Lack of development and socialization on the financial industry
Indonesia’s financial industry is underdeveloped and undersocialized. The lack of availability in financial instruments which could generate higher returns to investors and lack of financial literacy among the Indonesian population is costing Indonesia. As a result, Indonesians react to this in 2 different ways:
- Many wealthy Indonesians would choose to launder and park their money abroad (mainly Singapore), where they can invest in wide variations of financial instruments provided by investment banks.
- Other Indonesians with disposable income can only invest in traditional assets, most popular of which is property.
The first point is a broad discussion in itself so i am going to discuss the second point.
A developed economy typically needs to have a strong financial industry. This is because the financial industry enables a more efficient allocation of money and capital. With a solid financial sector, industries that have great potential for growth would have easier access to money and capital as investors have a platform to invest in that industry.
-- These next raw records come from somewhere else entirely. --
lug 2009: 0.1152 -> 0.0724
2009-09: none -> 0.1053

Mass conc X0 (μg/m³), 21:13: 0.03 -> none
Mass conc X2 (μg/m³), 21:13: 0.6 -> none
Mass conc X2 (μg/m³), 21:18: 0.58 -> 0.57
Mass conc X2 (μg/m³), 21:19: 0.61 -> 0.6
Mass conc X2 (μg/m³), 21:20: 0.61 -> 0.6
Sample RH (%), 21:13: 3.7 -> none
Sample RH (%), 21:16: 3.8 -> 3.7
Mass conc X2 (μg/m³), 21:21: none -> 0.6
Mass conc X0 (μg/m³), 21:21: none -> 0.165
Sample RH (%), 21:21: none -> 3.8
Through the advanced financial sector, mainly investment banks and wealth management firms that would invest towards the growth of said industry. Put simply, a solid financial sector is a lubricant for growth as the allocation of capital in the economy is more efficient.
Indonesia, due to lack of availability and literacy among the population does not have an efficient allocation of capital. The typical wealthy Indonesian would choose to invest in property, owning more than one houses and apartments. This drives up prices and results in an overpriced property market especially in the more urbanized regions. Property prices in Jakarta right now is at unrealistic levels relative towards the average Indonesian income.
With the availability of advanced financial institutions, Indonesians could have invested in sectors that would have been more beneficial towards the overall growth of Indonesia’s economy such as tech and e-commerce. There is a severe lack of such medium right now.
Unfortunately, this is a tricky issue to manage due to the significance of private sector involvement. The Government needs to continue improving Indonesia’s business environment in hopes that the financial industry grows in its variations and level of sophistication.